4 Data types
4.1 Variables
Now that we understand the structure and logic of algorithms, we can start on how the natural language of algorithms is translated into programming scripts. In order to do this, we need to introduce closely related concepts of variables, data types, and data structures.
A word that people use a lot when referring to computer code is variable, but what is a variable? A variable is a placeholder for some type of data that will be used in computer code.
ingredients <- cheddar cheese, potatoes, milk, salt, butter
We use variables to represent the data that are being used within a program because it’s easy to change it,
ingredients <- smoked gouda cheese, potatoes, milk, salt, butter
and also easy to build a mental model of how the different variables interrelate.
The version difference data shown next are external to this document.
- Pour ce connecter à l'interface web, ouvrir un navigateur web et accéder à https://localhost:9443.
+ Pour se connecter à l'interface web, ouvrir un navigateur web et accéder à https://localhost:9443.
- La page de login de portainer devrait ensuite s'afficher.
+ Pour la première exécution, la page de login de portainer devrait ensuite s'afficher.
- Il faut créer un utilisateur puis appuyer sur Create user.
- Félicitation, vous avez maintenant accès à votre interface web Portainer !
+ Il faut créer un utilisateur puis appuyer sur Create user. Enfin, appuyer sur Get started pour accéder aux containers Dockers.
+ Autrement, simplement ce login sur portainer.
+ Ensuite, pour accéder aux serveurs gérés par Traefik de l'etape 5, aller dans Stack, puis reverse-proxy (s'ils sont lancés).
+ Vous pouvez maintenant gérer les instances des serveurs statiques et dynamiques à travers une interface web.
ingredients <- smoked gouda cheese, potatoes, milk, salt, butter
ingredient_quantities <- all, 3 lb, 0.5 c, to taste, 8 tbsp
4.1.1 Pro-tip
A common rule to help decide what name to use for a variable is, the name should describe what the data represent. If we used the term x
- which is commonly used as a variable in math equations - we wouldn’t know what it represents. Using the word ingredients
is descriptive, so you have an idea what the data are in the variable - it describes what the variable represents.
4.2 Data Types
As we already stated, variables hold some value. (I won’t go into the details of how that happens on a computer, though if you’re interested, I could tell you after the workshop, or at a separate time.) It’s enough for us to know that whenever you see a variable, it correlates with some sort of data.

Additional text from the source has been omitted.